_Exercise instructions_
From the first line to the last, retype the records exactly without their images.

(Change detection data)
+--
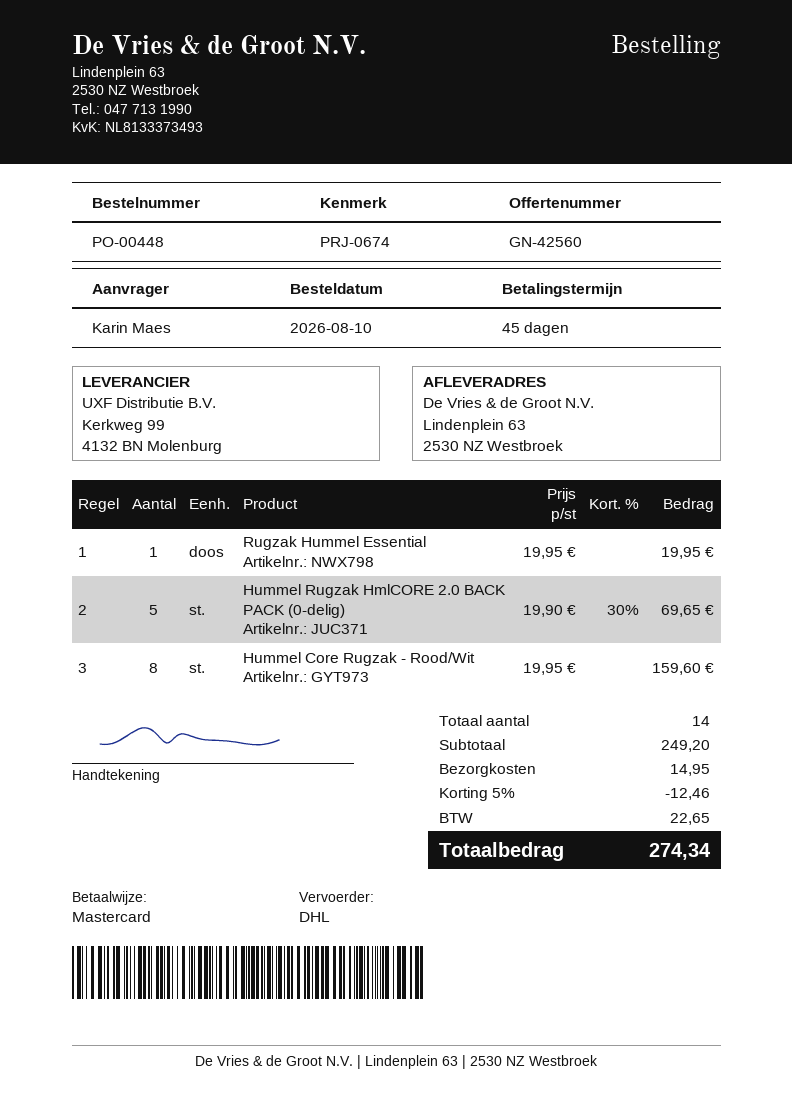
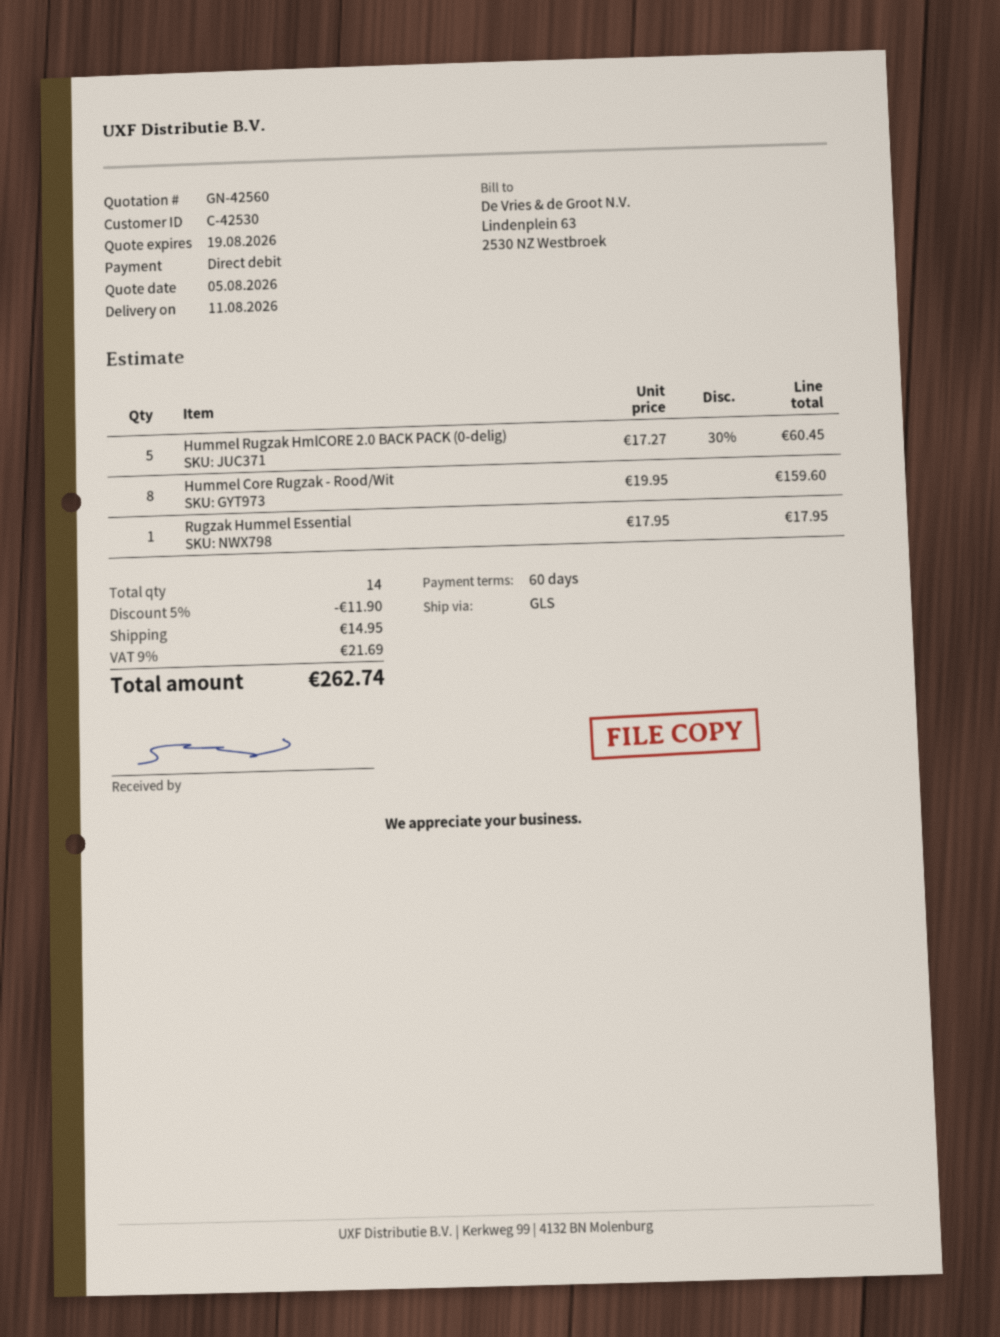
payment terms: 45 days -> 60 days
payment method: Mastercard -> direct debit
shipping method: DHL -> GLS
Rugzak Hummel Essential: 1 x 19.95 = 19.95 -> 1 x 17.95 = 17.95
Hummel Rugzak HmlCORE 2.0 BACK PACK (0-delig): 5 x 19.90 - 30% = 69.65 -> 5 x 17.27 - 30% = 60.45
discount: 5% = 12.46 -> 5% = 11.90
tax: 22.65 -> 21.69
total: 274.34 -> 262.74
+--
_Finished task_
payment terms: 45 days -> 60 days
payment method: Mastercard -> direct debit
shipping method: DHL -> GLS
Rugzak Hummel Essential: 1 x 19.95 = 19.95 -> 1 x 17.95 = 17.95
Hummel Rugzak HmlCORE 2.0 BACK PACK (0-delig): 5 x 19.90 - 30% = 69.65 -> 5 x 17.27 - 30% = 60.45
discount: 5% = 12.46 -> 5% = 11.90
tax: 22.65 -> 21.69
total: 274.34 -> 262.74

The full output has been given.